"Freely."

Pauline looked about for a rock of the right height, and finding one, seated herself, and began to draw off her gloves. "Some time—in some other existence—will you come and tell me how it has paid you, please? You are so preternaturally intelligent, and you have such a will of your own, that you cannot have fallen into it from stupidity, as so many do." Her gloves off, she began to tighten the braids of her hair, loosened by the gallop.

"It pays as it goes; it makes one forget for a moment the hideous tiresomeness of existence. But you put your question off to some other life; you have no intention, then, of redeeming me in this?"

"I shouldn't succeed. In the first place, I have no influence—"

"You know I am your slave," said Ash; his voice suddenly deepened.

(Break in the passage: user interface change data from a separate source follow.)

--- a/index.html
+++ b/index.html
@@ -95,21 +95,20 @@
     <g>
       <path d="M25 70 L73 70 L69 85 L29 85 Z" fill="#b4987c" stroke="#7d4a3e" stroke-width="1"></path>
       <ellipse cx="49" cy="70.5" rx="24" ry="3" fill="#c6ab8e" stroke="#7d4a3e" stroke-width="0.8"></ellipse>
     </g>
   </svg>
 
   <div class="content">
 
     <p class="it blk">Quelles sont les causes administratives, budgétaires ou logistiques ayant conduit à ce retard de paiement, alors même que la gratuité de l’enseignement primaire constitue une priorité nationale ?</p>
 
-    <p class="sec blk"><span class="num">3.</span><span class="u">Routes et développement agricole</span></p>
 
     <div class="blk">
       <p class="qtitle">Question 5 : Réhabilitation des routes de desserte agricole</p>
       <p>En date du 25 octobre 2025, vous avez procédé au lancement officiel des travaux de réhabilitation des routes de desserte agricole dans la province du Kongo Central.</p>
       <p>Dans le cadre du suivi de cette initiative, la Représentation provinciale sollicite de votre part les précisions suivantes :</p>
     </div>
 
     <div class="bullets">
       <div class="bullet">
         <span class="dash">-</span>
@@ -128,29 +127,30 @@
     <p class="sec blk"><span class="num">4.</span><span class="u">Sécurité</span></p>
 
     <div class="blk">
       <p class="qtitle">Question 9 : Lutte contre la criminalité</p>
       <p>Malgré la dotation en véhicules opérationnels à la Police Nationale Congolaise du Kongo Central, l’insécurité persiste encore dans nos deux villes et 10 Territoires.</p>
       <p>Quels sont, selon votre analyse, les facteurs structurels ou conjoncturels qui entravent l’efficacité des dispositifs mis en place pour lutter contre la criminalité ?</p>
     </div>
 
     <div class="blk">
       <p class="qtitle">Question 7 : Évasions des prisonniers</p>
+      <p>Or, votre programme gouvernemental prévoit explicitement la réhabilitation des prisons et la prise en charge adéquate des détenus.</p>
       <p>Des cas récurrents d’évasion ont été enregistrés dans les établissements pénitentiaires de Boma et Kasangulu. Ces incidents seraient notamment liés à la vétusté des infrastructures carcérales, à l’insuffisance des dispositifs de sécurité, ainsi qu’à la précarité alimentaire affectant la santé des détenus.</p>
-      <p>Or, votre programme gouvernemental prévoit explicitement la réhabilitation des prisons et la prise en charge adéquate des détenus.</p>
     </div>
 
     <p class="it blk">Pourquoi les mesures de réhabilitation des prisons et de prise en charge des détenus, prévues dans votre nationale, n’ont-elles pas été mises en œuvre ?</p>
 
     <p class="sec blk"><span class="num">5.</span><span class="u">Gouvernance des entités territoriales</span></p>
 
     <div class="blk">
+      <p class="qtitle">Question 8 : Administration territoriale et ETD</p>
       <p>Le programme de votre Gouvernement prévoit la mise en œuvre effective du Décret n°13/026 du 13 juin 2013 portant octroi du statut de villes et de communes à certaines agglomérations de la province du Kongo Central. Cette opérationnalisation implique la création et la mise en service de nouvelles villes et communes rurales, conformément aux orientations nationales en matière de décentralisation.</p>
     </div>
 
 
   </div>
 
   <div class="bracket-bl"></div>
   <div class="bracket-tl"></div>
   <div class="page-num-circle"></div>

"And how much of a slave shall you be to the next pretty peasant girl you meet?" Mrs. Graham demanded, turning towards him, both hands still occupied with her hair.

"I don't deny that. But it has nothing to do with the subject."

"In one way I know it has not," she answered, after she had fastened the last braid in its place with a long gold pin.

"How right I was to like you! You understand of yourself the thing that so few women can ever be brought to comprehend. Well, if you acknowledge that it makes no difference—I mean about the peasant girls—we're just where we were; I am your slave, yet you have no desire to reclaim me. I believe you like me better as I am," he added, abruptly.

"Do you want me to tell you that you are impertinent?" demanded Pauline, with her lovely smile, that always contradicted in its sweetness any apparent rebuke expressed by her words. "Do I know what you are in reality, or care to know? I know what you seem, and what you seem is admirable, perfect, for these rides of ours, the most enchanting rides I have ever had."